(Dataset extract Opens)

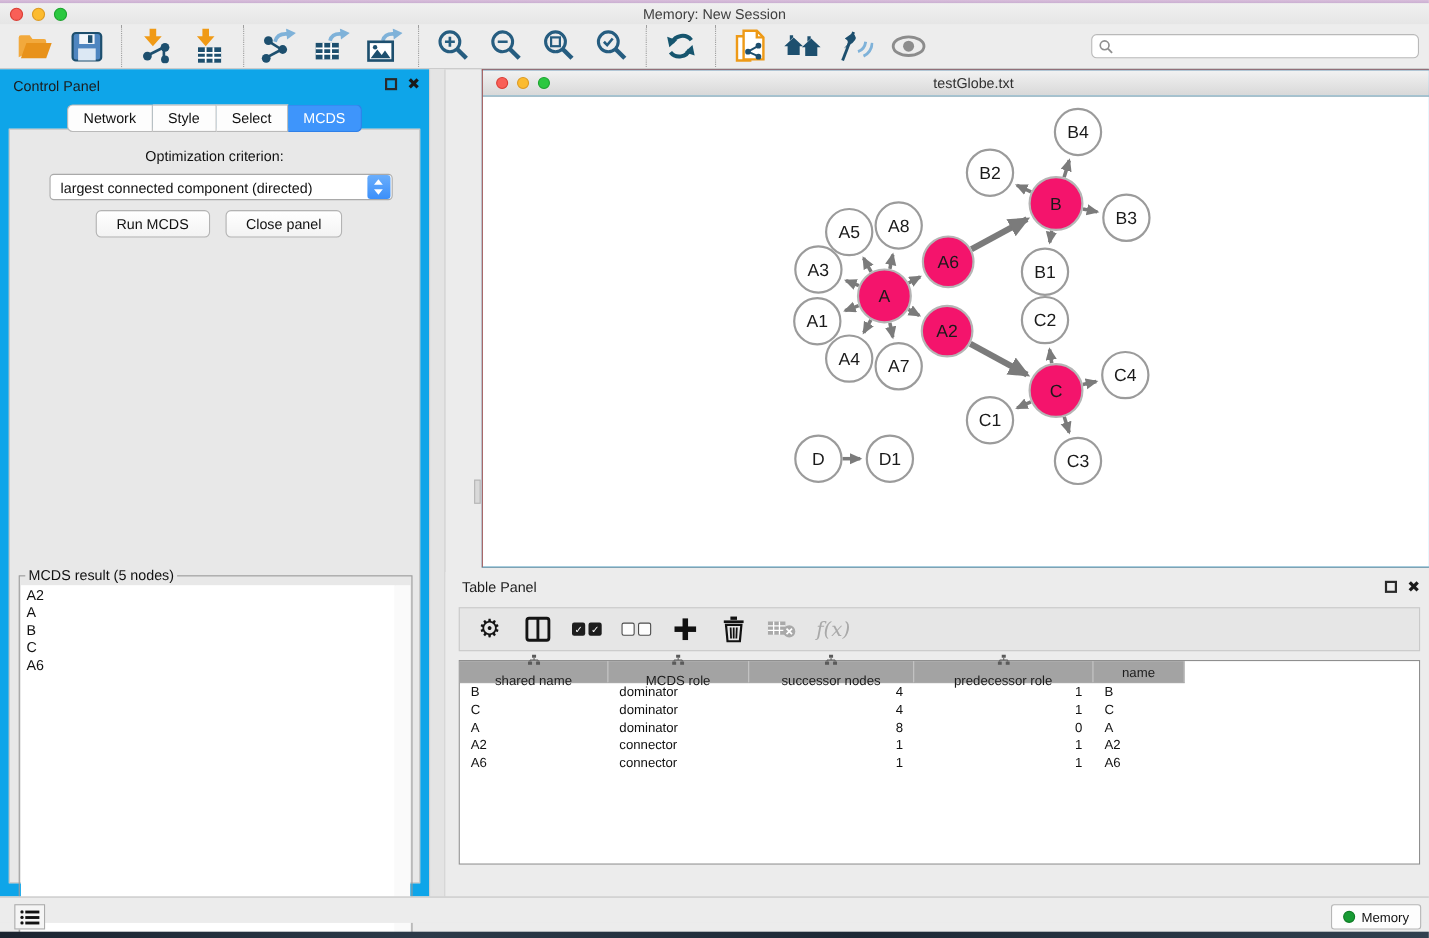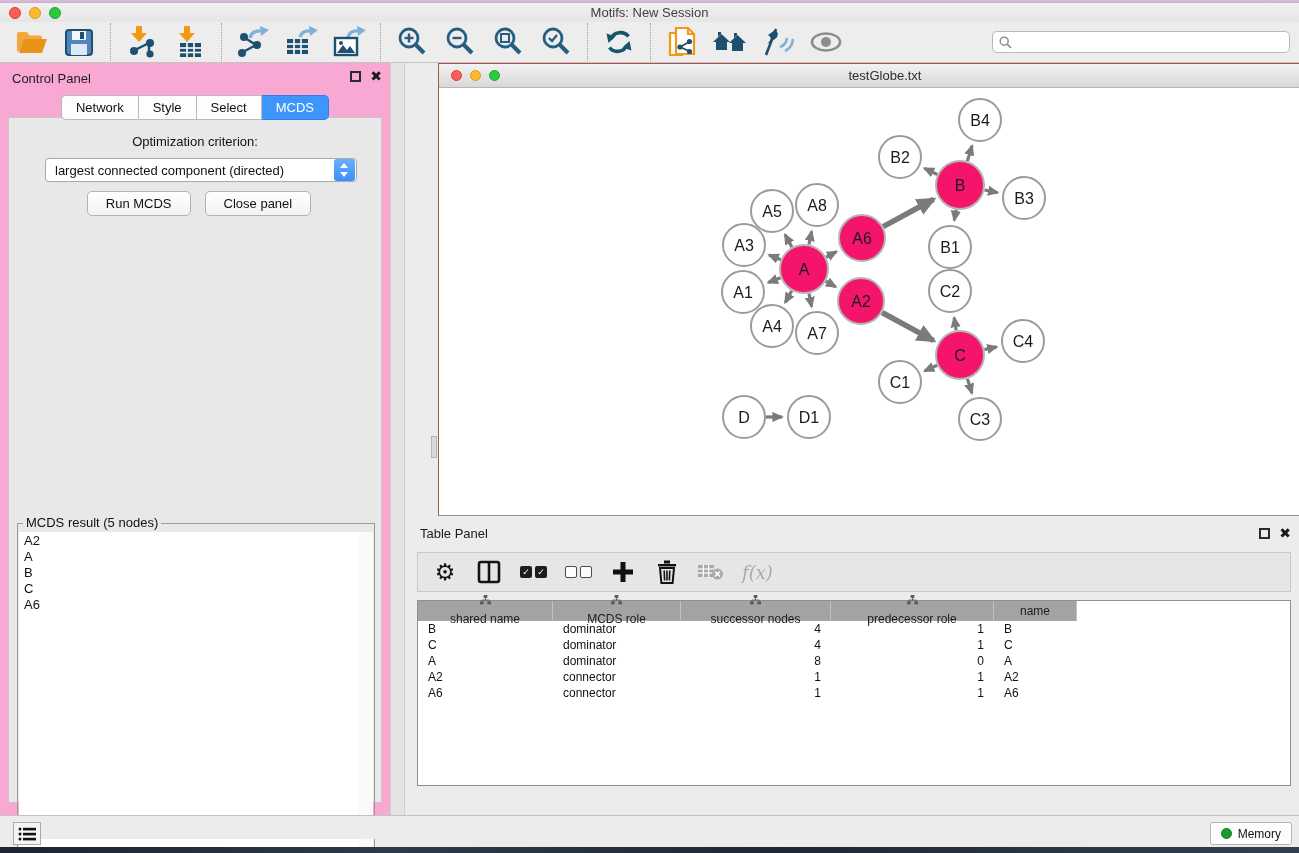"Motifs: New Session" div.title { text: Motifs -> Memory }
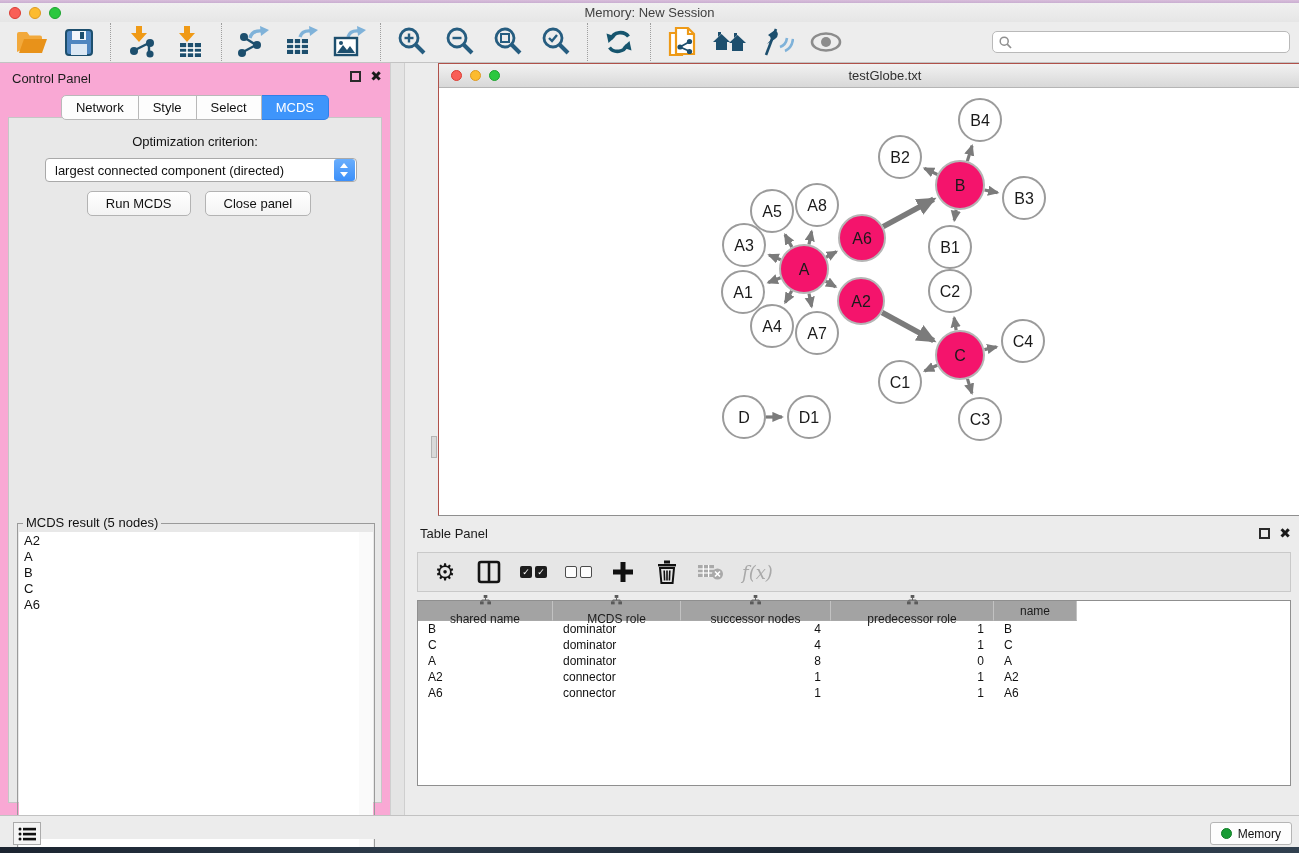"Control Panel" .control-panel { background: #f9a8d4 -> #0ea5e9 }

(Dataset extract Closes)
(Dataset extract Opens)

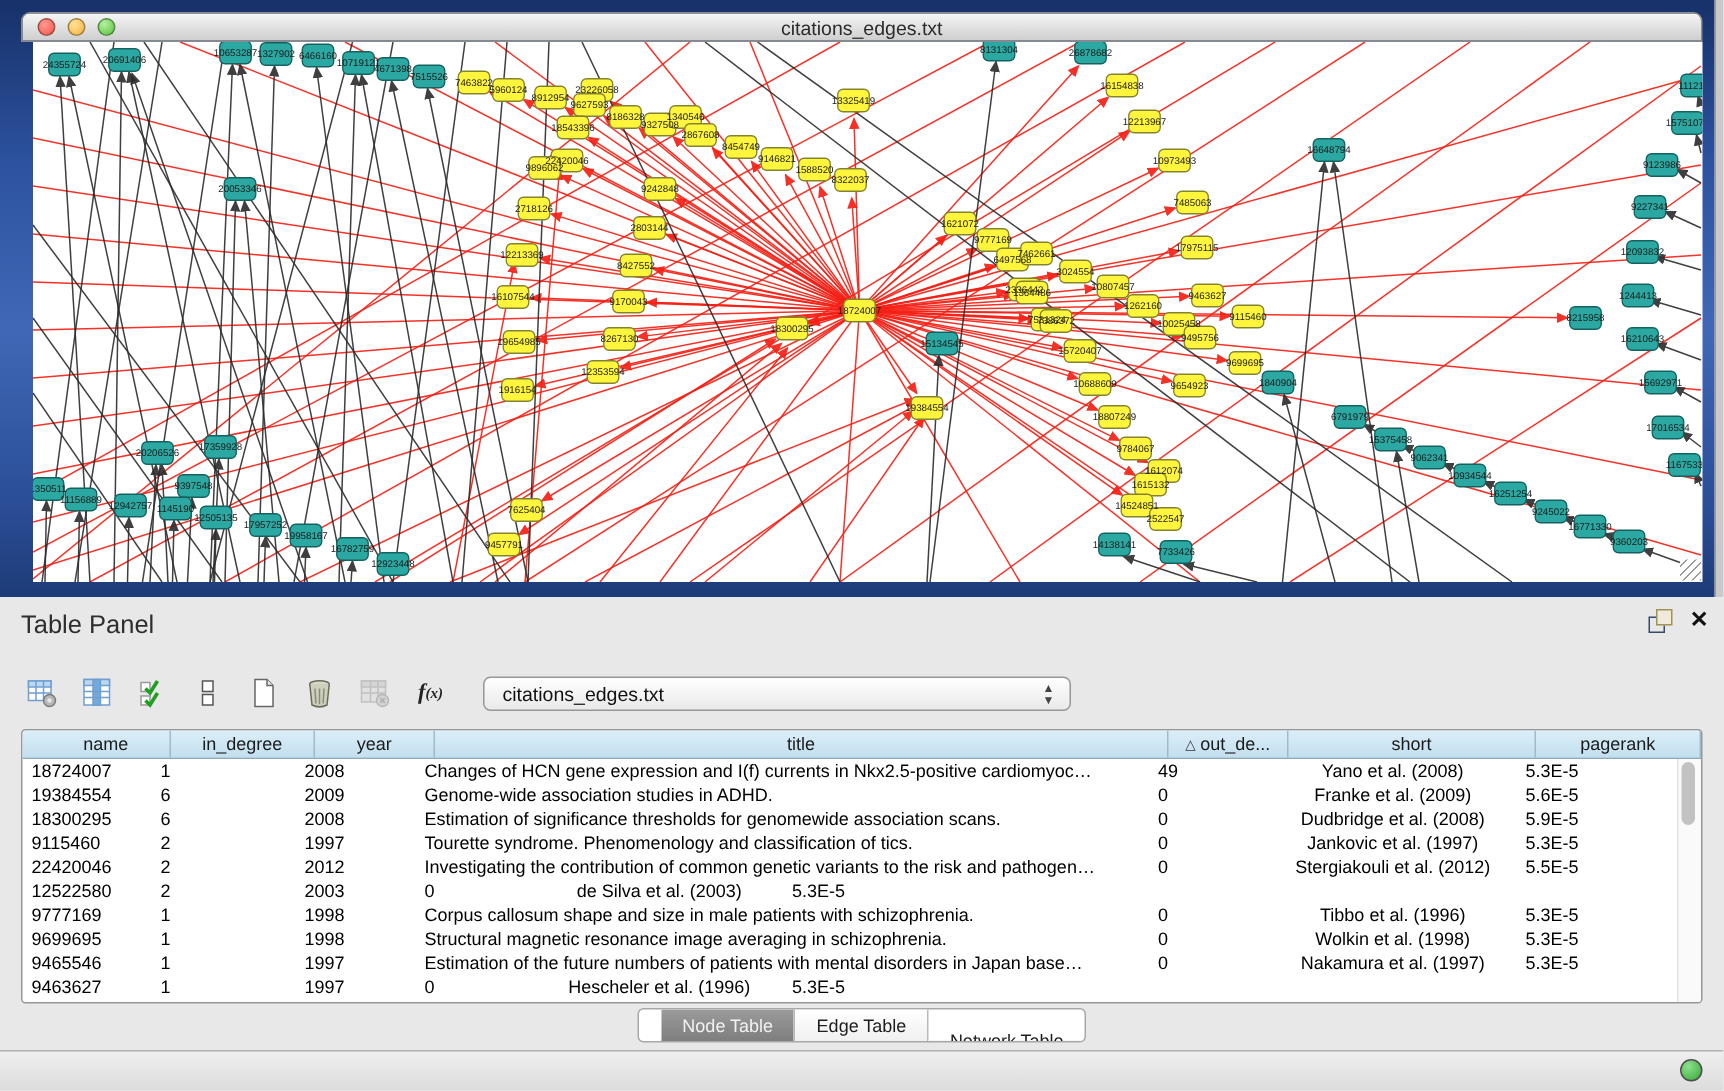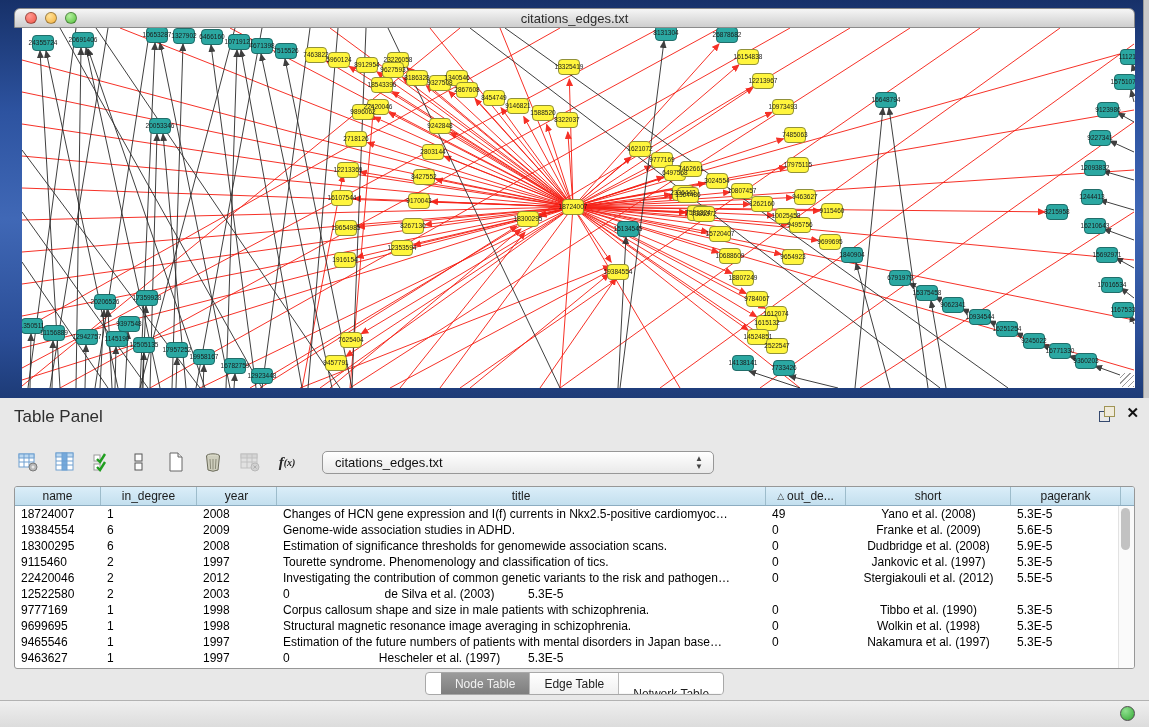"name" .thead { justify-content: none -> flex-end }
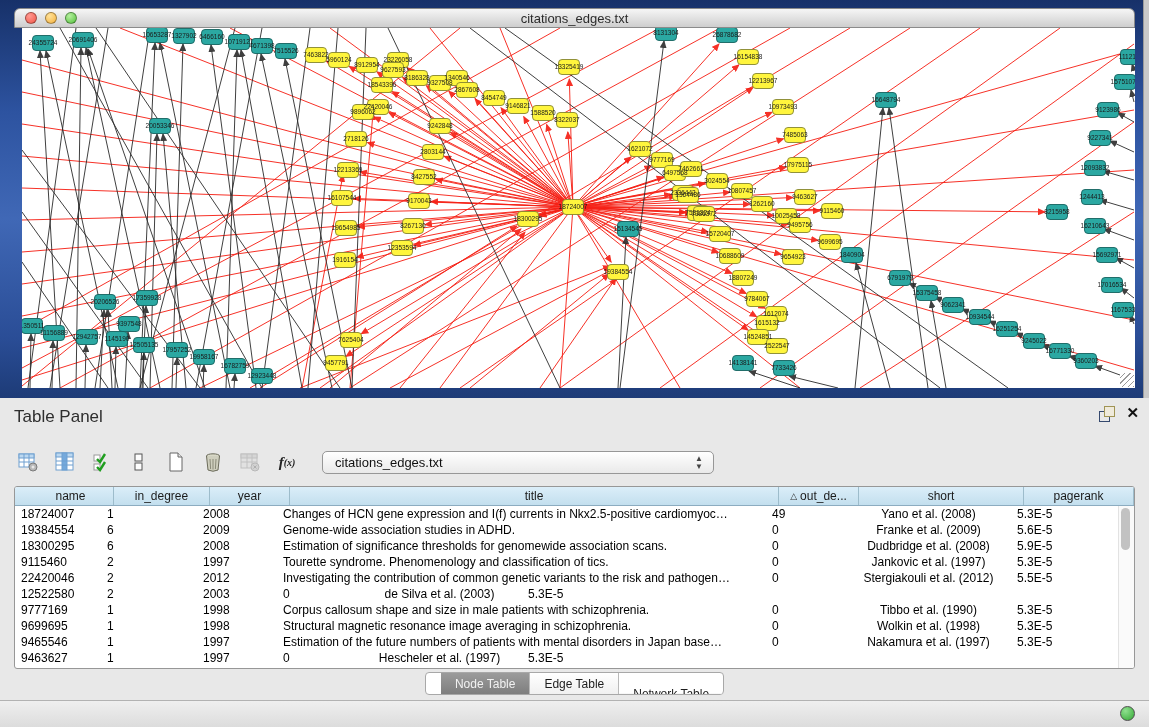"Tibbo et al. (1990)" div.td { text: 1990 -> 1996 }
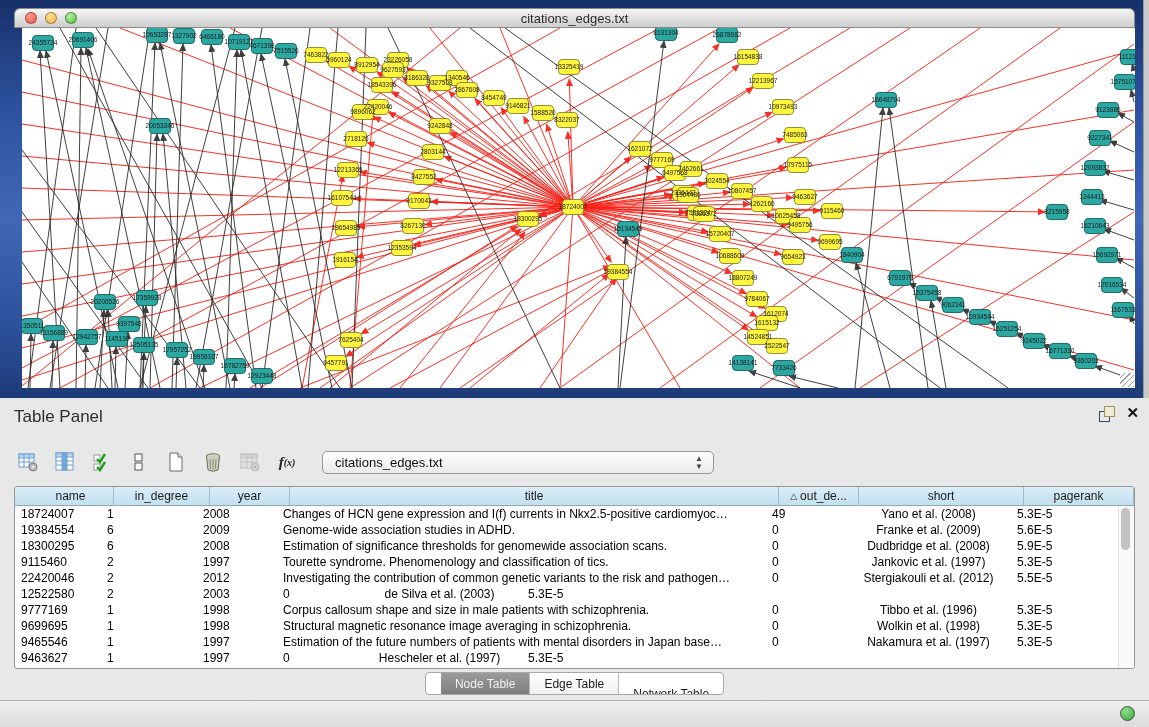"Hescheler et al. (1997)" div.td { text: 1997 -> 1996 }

(Dataset extract Closes)

Work to be completed | The lines to set down run from the line with "text: 1990 ->" up to and including the line with "text: 1997 ->" in the entries above. Reproduce them exactly, with no pictures.

Solution for this exercise |
"Tibbo et al. (1990)" div.td { text: 1990 -> 1996 }
"Hescheler et al. (1997)" div.td { text: 1997 -> 1996 }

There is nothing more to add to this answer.